14th PRU in 2008 – Don’t make the same mistake as McCain did: Yes, he could’ve

By Muhammad Cohen

Asia Times Online

HONG KONG – History will judge that John McCain never had a chance. Buffeted by an unpopular president, a detested war and an economic crisis, the history books will say the old navy man’s candidacy was swamped by a tsunami of events and circumstances. Even the weather broke against him, perfect for Barack Obama’s big outdoor speech at the Democratic Party convention in Denver, and last night in Chicago, the Windy City, a balmy 71 degrees Fahrenheit (22 Celsius). It seemed Mother Nature had joined the conspiracy against McCain.

But with a steadier hand at the campaign helm, Captain McCain would be the 44th president of the United States. He drew an opponent who couldn’t match his experience nor his personality. Moreover, because Obama is an African American and the most liberal member of the Senate, the right would bury its reservations about McCain and cast its ballots for him. But McCain made several bad choices along the campaign trail that doomed his candidacy.

Perhaps no candidate has a more compelling biography than McCain. You can argue that getting captured by the enemy while dropping bombs doesn’t make a man a hero, but there’s no disputing that McCain spent decades serving his nation and he did it with courage and spirit.

On Capitol Hill, as McCain reminded voters many times, he successfully reached across party lines. Along with that appealing independent streak, the self-described maverick also had a mean streak and could be engaging and witty while indulging it. In an era when party lines have hardened due to media provocateurs, the travesty of the 2000 election, and blatantly partisan governing by a president who promised to be a uniter, not a divider, McCain stood out as a Republican that Democrats could respect, like, and even support.

Flip side of maverick
That likable McCain was rarely seen on the campaign trail. Instead, he too often showed the flip side of his maverick personality: the guy who’s convinced he’s the smartest guy in the room, with no patience for anyone who’s slow to catch on. That’s the McCain who, like Vice President Dick Cheney has shattered the Senate’s collegial, sophisticated patina with the f-word. On the campaign trail, McCain looked like the hopping-mad Yosemite Sam against Obama’s ultra-cool Bugs Bunny.
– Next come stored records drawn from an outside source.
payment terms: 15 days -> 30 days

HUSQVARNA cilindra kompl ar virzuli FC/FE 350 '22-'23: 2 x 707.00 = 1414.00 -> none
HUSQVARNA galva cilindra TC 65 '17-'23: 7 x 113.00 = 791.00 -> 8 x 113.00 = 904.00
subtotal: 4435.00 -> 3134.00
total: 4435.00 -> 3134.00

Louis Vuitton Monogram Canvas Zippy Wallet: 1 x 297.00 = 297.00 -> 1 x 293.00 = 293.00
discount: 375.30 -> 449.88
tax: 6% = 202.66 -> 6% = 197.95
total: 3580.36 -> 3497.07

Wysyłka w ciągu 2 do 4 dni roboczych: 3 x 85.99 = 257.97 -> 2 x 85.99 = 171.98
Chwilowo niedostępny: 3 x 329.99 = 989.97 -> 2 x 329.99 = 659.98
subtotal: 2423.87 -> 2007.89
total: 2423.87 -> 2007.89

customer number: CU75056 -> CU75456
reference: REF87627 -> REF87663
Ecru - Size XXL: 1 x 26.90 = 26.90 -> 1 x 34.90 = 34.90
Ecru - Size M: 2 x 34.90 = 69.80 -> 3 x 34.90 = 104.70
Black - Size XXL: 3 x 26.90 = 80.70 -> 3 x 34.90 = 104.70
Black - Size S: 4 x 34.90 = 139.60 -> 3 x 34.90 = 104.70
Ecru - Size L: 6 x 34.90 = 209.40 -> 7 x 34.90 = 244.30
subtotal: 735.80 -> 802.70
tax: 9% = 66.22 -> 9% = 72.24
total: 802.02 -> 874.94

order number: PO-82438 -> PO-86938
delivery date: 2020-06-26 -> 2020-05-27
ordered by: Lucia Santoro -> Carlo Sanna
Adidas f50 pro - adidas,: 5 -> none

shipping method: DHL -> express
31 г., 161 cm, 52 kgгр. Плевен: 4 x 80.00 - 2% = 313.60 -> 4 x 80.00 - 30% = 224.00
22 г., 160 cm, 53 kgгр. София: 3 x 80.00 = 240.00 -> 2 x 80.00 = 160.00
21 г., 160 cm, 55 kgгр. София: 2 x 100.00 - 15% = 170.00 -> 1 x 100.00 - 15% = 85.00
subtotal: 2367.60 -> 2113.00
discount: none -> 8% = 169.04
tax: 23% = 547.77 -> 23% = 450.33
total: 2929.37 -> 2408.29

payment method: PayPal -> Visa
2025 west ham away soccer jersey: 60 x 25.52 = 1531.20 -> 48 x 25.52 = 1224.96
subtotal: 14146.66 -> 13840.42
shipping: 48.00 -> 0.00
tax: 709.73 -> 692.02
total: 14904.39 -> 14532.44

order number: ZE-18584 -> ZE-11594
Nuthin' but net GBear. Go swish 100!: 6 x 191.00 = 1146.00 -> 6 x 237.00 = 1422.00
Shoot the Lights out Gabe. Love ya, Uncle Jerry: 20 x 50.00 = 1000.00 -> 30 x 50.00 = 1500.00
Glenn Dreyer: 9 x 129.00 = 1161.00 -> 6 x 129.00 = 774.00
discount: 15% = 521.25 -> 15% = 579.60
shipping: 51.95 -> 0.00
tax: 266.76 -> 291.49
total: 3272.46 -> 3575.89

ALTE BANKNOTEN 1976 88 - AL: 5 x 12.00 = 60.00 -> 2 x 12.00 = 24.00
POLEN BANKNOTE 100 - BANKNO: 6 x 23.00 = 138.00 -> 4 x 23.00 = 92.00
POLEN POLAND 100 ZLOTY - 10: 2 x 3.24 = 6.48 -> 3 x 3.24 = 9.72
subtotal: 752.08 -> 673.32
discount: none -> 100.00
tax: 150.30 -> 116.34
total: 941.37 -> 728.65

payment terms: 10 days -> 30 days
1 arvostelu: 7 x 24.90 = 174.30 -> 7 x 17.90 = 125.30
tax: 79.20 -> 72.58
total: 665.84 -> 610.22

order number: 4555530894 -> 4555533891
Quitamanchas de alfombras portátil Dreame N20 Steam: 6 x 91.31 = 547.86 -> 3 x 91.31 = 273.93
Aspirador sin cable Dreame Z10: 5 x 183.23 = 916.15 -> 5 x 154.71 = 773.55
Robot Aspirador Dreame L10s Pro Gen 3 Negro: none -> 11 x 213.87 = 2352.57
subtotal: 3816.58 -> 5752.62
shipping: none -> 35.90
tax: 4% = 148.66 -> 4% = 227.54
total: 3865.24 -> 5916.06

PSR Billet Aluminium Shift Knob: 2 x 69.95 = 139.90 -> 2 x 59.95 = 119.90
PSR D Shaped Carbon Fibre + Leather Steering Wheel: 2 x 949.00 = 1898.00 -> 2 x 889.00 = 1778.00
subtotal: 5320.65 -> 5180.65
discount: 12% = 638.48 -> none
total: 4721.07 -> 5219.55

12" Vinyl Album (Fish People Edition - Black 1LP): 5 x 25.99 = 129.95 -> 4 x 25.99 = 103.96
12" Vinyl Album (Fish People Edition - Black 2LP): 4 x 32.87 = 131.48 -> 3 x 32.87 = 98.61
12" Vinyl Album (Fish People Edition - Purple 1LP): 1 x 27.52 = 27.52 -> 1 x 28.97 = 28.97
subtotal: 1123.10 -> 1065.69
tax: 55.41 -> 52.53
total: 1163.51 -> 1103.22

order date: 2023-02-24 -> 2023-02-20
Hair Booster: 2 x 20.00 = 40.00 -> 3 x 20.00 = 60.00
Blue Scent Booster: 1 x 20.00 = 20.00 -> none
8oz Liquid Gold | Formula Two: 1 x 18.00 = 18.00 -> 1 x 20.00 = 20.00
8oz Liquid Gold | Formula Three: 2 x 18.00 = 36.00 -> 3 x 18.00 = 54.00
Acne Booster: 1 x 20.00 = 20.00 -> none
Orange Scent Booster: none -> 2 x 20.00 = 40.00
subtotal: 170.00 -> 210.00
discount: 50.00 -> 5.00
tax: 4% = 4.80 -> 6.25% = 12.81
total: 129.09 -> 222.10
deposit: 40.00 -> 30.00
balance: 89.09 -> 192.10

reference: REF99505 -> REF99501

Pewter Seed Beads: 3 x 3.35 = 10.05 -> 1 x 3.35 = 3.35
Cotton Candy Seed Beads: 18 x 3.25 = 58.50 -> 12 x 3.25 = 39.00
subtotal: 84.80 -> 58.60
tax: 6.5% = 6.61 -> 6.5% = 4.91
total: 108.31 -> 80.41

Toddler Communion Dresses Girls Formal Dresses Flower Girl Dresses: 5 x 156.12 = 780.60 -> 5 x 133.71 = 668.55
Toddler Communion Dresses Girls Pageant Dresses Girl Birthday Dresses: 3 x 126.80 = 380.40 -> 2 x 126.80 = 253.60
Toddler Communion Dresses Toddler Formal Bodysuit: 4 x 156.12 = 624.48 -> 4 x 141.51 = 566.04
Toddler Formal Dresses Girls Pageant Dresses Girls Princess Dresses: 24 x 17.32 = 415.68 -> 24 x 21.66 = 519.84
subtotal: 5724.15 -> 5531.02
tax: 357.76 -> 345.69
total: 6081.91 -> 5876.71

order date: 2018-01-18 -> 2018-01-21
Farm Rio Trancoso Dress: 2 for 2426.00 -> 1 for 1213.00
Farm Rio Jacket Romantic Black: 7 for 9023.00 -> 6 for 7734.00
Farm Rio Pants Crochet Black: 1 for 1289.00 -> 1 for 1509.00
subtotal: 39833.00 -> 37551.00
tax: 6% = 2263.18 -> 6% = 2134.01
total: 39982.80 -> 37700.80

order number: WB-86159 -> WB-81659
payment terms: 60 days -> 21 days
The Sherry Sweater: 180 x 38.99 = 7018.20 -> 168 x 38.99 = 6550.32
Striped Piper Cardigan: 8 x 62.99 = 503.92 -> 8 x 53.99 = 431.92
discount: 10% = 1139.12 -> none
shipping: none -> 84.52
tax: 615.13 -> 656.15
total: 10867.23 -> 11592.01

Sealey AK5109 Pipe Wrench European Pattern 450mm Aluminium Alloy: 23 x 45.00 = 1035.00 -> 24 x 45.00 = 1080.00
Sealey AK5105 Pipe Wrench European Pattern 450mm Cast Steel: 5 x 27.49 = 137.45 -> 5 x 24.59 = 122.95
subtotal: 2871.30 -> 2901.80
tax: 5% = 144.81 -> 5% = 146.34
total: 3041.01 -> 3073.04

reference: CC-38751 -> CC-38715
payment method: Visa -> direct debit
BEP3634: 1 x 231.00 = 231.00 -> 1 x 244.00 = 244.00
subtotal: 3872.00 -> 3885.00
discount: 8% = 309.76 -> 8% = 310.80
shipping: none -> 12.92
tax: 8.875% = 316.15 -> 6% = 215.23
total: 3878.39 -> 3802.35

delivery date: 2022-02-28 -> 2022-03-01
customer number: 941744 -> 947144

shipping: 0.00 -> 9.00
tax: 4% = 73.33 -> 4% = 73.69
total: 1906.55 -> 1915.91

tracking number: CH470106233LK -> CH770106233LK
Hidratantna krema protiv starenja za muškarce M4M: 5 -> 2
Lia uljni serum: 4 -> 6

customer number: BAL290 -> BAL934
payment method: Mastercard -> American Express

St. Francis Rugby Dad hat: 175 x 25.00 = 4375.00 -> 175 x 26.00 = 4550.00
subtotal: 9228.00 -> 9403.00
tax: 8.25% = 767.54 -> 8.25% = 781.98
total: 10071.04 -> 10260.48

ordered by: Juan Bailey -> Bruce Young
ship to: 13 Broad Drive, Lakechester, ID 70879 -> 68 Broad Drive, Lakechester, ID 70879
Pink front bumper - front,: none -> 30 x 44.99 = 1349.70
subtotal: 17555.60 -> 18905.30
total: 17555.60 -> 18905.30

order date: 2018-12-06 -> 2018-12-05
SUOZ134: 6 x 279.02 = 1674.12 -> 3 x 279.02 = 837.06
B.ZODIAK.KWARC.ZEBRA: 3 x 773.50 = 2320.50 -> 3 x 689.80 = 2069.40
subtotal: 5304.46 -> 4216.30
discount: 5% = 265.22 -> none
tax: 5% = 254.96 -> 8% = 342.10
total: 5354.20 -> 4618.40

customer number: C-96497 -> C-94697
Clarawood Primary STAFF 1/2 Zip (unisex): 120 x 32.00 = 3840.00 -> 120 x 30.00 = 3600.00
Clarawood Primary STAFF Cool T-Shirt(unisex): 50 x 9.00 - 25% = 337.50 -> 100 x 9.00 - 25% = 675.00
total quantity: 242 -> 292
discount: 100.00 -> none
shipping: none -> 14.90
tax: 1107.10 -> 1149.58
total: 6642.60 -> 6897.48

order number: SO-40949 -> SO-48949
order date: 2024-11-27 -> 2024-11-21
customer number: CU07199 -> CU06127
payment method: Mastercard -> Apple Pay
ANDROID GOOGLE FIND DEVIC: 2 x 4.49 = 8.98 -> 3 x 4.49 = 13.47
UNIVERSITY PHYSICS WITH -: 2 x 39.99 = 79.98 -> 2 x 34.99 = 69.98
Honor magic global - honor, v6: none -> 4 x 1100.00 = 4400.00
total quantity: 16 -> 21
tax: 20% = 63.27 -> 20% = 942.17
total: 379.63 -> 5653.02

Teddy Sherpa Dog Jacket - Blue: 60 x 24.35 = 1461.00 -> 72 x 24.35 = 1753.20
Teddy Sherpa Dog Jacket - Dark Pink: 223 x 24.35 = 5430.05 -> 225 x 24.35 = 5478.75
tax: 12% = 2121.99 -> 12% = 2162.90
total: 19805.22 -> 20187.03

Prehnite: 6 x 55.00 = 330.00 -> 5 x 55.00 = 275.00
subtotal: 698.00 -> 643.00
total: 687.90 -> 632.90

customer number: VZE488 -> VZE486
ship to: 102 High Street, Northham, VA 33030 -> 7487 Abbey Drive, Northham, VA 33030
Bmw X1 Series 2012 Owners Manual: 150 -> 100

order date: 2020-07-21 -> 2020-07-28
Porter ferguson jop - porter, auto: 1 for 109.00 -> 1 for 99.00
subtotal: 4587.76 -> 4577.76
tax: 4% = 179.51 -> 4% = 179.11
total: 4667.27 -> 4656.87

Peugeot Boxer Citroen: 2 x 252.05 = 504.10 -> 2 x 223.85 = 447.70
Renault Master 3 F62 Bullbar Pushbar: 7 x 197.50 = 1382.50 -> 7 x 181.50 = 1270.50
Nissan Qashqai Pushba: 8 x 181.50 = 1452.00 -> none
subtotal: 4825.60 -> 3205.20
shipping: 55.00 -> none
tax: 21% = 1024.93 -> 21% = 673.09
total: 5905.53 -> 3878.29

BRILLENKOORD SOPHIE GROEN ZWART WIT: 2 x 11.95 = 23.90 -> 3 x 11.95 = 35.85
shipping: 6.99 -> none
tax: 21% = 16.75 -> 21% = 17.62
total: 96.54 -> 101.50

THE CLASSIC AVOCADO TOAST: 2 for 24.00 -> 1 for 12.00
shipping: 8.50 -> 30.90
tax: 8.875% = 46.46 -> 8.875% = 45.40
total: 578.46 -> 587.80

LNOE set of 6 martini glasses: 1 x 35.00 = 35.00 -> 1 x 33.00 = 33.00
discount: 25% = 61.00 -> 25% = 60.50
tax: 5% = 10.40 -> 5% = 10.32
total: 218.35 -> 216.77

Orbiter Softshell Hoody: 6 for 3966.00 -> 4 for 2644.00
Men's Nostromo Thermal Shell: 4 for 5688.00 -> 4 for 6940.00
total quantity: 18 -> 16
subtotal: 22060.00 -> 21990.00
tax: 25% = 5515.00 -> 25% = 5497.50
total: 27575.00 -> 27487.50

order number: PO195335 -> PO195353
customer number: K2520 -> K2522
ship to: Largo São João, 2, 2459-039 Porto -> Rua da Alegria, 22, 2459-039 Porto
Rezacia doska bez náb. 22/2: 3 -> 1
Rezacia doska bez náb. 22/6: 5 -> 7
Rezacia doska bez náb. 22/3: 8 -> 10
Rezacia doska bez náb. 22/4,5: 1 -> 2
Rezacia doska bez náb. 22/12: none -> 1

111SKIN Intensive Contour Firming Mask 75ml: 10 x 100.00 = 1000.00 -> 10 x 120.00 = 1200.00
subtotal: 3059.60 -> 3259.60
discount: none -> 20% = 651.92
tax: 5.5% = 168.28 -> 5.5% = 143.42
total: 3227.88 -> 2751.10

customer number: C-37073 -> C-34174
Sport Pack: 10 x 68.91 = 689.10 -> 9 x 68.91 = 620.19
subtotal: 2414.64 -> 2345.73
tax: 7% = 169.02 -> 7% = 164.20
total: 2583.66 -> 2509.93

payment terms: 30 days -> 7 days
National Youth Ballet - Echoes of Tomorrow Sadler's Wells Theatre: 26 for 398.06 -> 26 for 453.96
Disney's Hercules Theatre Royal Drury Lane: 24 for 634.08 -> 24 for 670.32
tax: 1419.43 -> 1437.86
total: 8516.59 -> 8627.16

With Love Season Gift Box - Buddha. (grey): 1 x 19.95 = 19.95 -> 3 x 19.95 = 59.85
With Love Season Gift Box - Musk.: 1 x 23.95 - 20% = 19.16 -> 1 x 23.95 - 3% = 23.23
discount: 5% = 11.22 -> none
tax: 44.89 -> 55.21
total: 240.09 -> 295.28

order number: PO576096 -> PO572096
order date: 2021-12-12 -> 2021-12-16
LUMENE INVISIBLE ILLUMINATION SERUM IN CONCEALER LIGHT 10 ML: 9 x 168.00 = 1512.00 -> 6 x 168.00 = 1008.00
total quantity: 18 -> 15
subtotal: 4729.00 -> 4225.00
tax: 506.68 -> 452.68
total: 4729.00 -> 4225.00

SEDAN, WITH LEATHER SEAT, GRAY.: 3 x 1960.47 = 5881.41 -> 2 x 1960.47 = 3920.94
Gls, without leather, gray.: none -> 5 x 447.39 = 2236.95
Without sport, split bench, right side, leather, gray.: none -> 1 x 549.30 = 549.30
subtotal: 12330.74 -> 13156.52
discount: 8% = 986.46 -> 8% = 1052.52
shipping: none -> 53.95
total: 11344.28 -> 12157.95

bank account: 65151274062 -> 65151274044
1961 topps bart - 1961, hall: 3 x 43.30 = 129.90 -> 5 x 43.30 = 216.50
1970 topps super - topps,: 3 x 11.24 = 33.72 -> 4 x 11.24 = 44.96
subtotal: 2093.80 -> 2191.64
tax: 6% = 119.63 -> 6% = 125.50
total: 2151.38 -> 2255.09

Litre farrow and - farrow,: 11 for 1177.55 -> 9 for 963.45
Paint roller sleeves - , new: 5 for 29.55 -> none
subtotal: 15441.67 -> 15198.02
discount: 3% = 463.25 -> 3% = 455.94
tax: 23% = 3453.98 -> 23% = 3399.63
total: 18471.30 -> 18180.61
The McCain whose mouth ran ahead of his mind doomed him on the key issue of the economy – twice. First, McCain admitted that he really didn’t understand the economy. He surrounded himself with a motley crew of economic advisers, including Phil Gramm, the former senator from Enron whose wife served on the board of that poster company for corporate malfeasance, and Carly Fiona, the deposed chief executive officer of Hewlett-Packard, who turned the company on its founding families as she demolished that iconic bedrock of Silicon Valley. The program the economic team produced for McCain was an extension of the Bush prescription of tax cuts for the rich and deregulation that in the best of times had produced jobless growth and a vast redistribution of wealth to the top 10% of the economic pyramid.

Then, in September, as the subprime mortgage mess turned into a full-fledged financial crisis, McCain famously declared, “The fundamentals of our economy remain strong.” The remark underscored McCain’s weakness on pocketbook issues – hey, the guy is married to a millionaire heiress, so he doesn’t even need to know how many houses he has – and that the 72-year-old veteran was out of touch with what’s happening now.

Would you buy a used brain from Bush?
While McCain’s bad side was dominating him, the bad seed in the White House was dominating his campaign. On one hand, the Obama campaign was successfully tarring McCain with the claim that he was running for Bush’s third term. On the other hand, Bush operatives dominated McCain’s campaign brain trust, and they were fully prepared to win the last election. But they were not ready to win in 2008, when people wanted change and an end to the war in Iraq. These veteran operatives could pander to the fringes and stoke fears, but they couldn’t find the center. They tried to ignore issues such as the economy until it was far too late.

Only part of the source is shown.